Kigali through the eyes of a first time visitor

I never thought I would ever take a trip as a courtesy call. Even with my tight schedule, I decided to visit a long lost friend, Mark, a Rwandan native working in the accounting field. 
A view of Kigali city
A view of Kigali city

I never thought I would ever take a trip as a courtesy call. Even with my tight schedule, I decided to visit a long lost friend, Mark, a Rwandan native working in the accounting field. 

My flight was delayed and he wasn’t at the terminal to pick me up. I worried, thinking that he left assuming I had not travelled. 

 

I called a cab and asked the driver to take me to the nearest hotel. The cold was ridiculous. My brief attempt to communicate with the driver made the situation worse. He could neither speak English nor French; and I on the other hand, couldn’t speak Kinyarwanda or Swahili. 

 

All my mind could gather was Hotel de Milles Collines, since I had heard of it in a movie called Hotel Rwanda. So off we went. At the hotel, I paid quite a good sum on whisky to nudge my eyes to sleep and to tuck in what was left of the night. 

 

I was able to reach Mark, and he picked me up the next day. I was fascinated by Kigali. The many undulating hills with well maintained snaky roads was an obvious infrastructural endowment that got me envious, wondering why my beloved home town still has a series of potholes. 

A good number of people I came across were beautiful and friendly. I was indeed in the land of a thousand hills. I am inclined to think there can never be a better description. 

The greeting is what actually beat my understanding. Unlike other parts of Africa, especially Uganda, where kissing and ‘pecking’ as a form of greeting is frowned upon and perceived as foreign, in Kigali, this is how it is done. I made it a mission to blend in. 

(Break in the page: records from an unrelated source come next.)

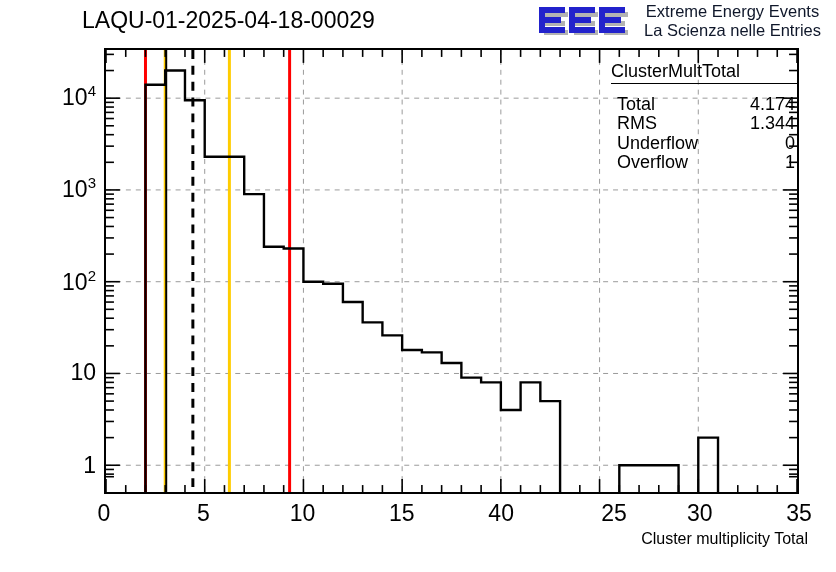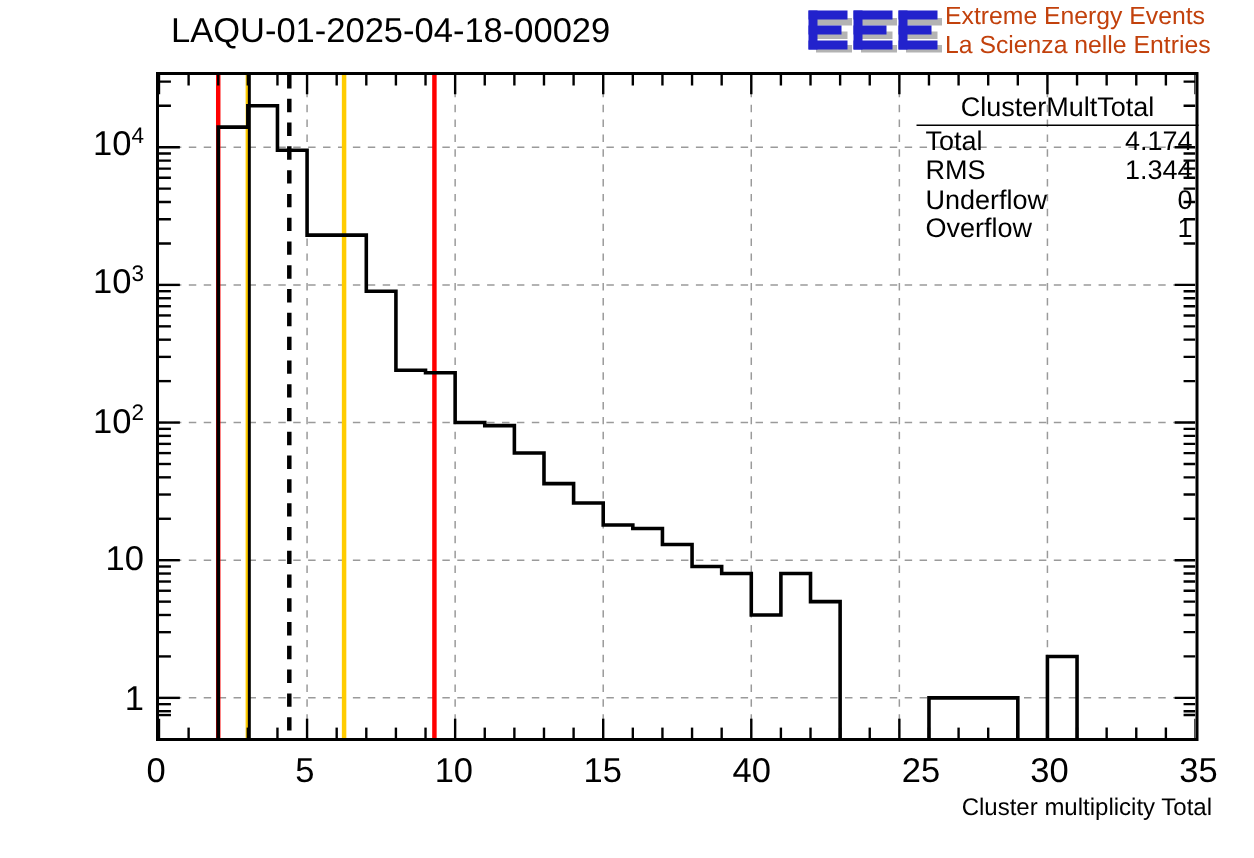--- a/index.html
+++ b/index.html
@@ -11,7 +11,6 @@
     position:absolute; left:82px; top:7px;
     font-size:23px; letter-spacing:0px; white-space:nowrap;
     font-family:"Liberation Sans",sans-serif;
-    margin-left:32px;
   }
 
   

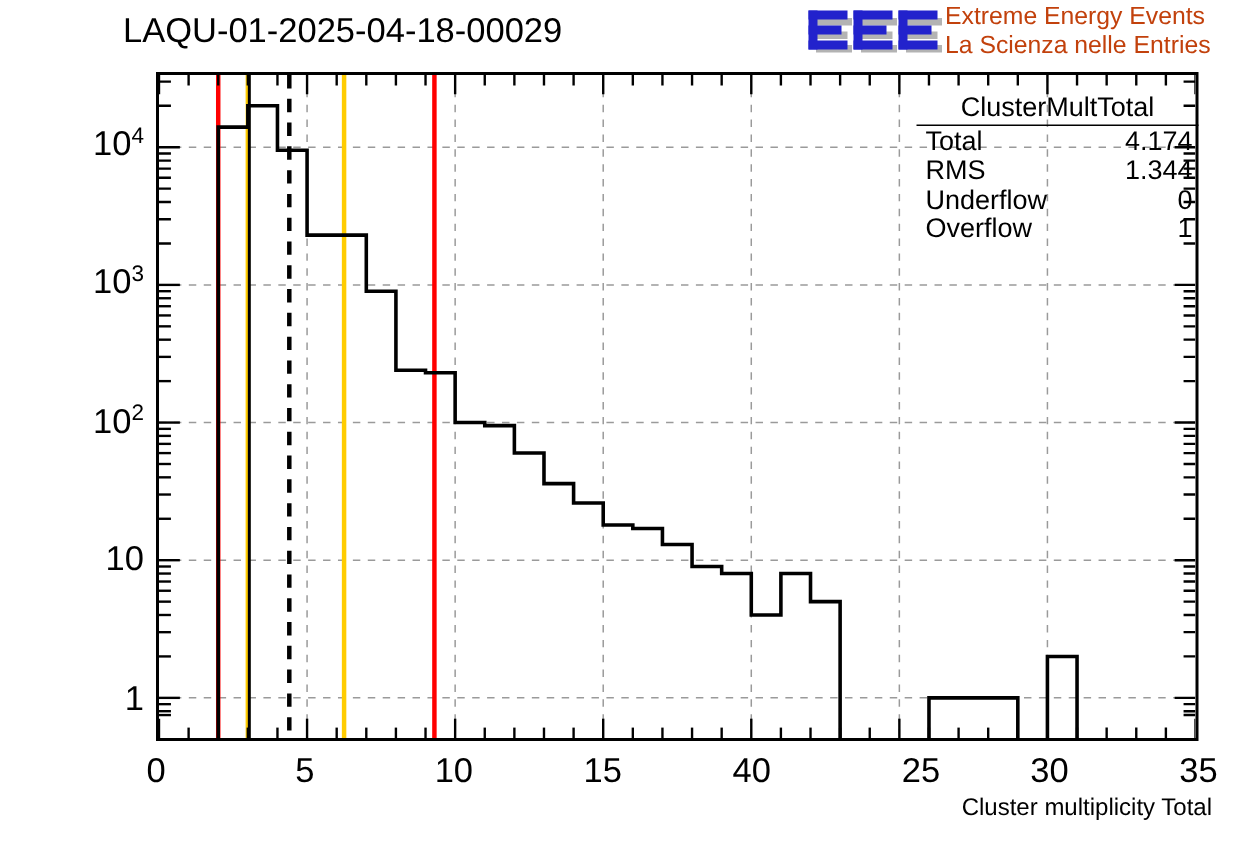--- a/index.html
+++ b/index.html
@@ -18,8 +18,8 @@
   #logo-mark{position:absolute; left:0px; top:1px; width:90px; height:38px;}
   #logo-text{position:absolute; left:92px; top:0px; width:205px;}
   .logo-line{
-    color:#c2410c; font-size:16.5px; line-height:19px;
-    font-family:"Liberation Sans",sans-serif; white-space:nowrap;
+    color:#0f172a; font-size:16.5px; line-height:19px;
+    font-family:"Liberation Sans",sans-serif; white-space:nowrap;text-align:center;
   }
 
   

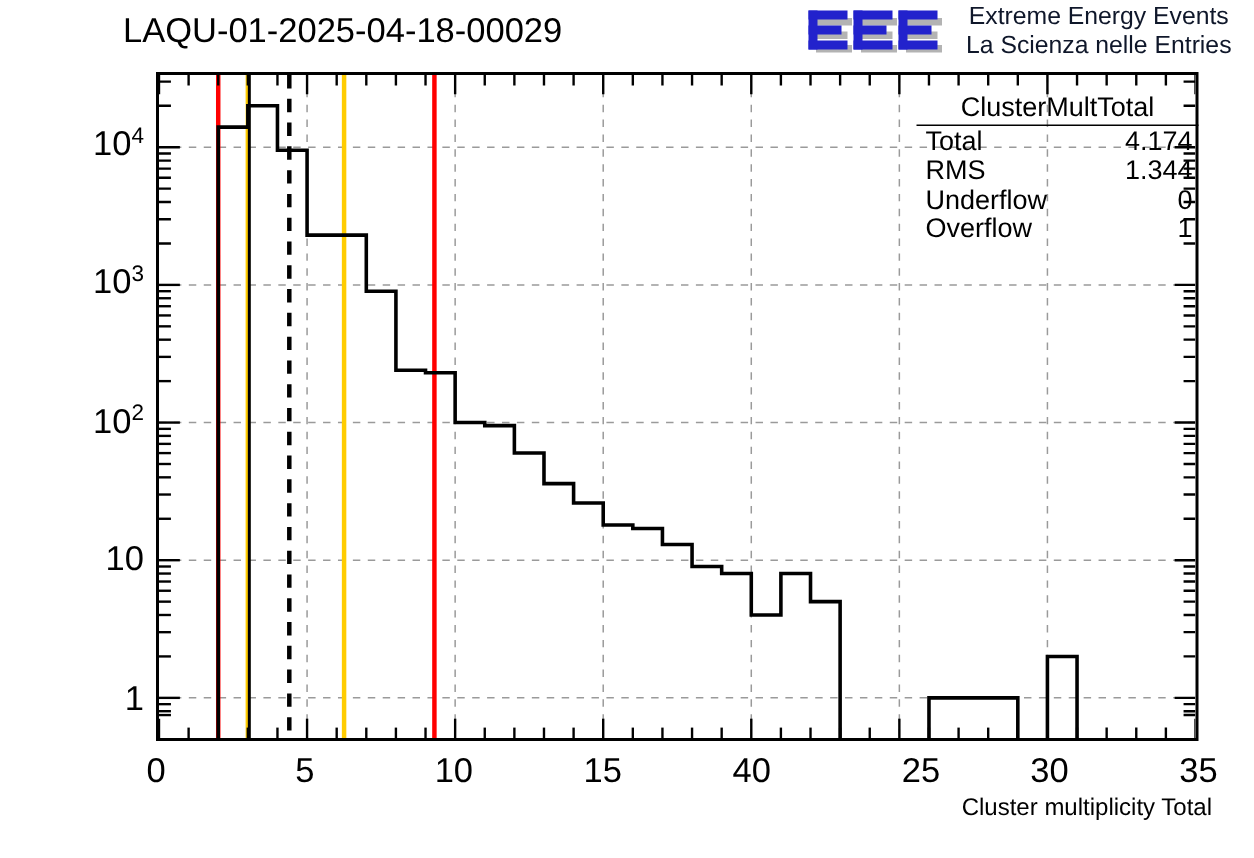--- a/index.html
+++ b/index.html
@@ -55,8 +55,8 @@
     font-family:"Liberation Sans",sans-serif;
   }
   #stats-title{
-    text-align:center; border-bottom:1.5px solid #000;
-    padding-bottom:1px; margin-bottom:1px; white-space:nowrap;
+    text-align:left; border-bottom:1.5px solid #000;
+    padding-bottom:1px; margin-bottom:11px; white-space:nowrap;
   }
   .stat-row{display:flex; justify-content:space-between; padding:0 4px 0 6px;}
   .stat-row .k{white-space:nowrap;}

Rwanda, in my mind, even as a little boy, screamed the word genocide and one major reason was; I have never heard from some childhood friends after 1994. Efforts to trace them have been futile. So I took time to visit Gisozi Memorial Site located in Gasabo, Kigali. They say when one man dies, it is a tragedy; when many die it is a statistic. But when countless people are savagely butchered by their own, it is a very tragic statistic. 

As I was guided through the exhibition on the genocide, a gloom took over me; I felt a sadness that almost sent me into tears and I spent the rest of the day feeling very low. 

I did not go to Ntarama and Nyamata memorial sites as we had earlier on planned. These sites aren’t for the faint hearted. My modest prayer is that it never happens anywhere on the face of the earth ever again. 

To calm my troubled mind, I hit the Kigali night life scene and to be honest, it did lift my spirits. 

At Car Wash - a well-known hangout - I got a bite of the delicious nyama choma served with birayi (potatoes) and washed it down with several (quite big) bottles of Mutzig. I sincerely hope no one was counting. 

If memory serves me right, I visited KGL and K-Club before I called it a night somewhere in Nyarutarama. I can honestly say that was my favourite weekend since 2014 began and telling me ‘Happy New Year’ would in fact be an understatement. 

I am yet to learn my way around without asking for directions, visit other cultural sites, play golf in Nyarutarama and find Rotarians to interact with, among other things. 

I think that embracing the spirit of unity through the East African Federation was by far the greatest gift member states gave their entire population. It is great that I have met quite a number of non-Rwandan nationals working in Kigali without being discriminated against.

Now before you pass judgment on whether all I have done is a presentation of what Kigali really is, let me guide you. There is the truth and then there is the right thing; the truth is Kigali is a beautiful city with equally beautiful people and the right thing is; people ought to visit it.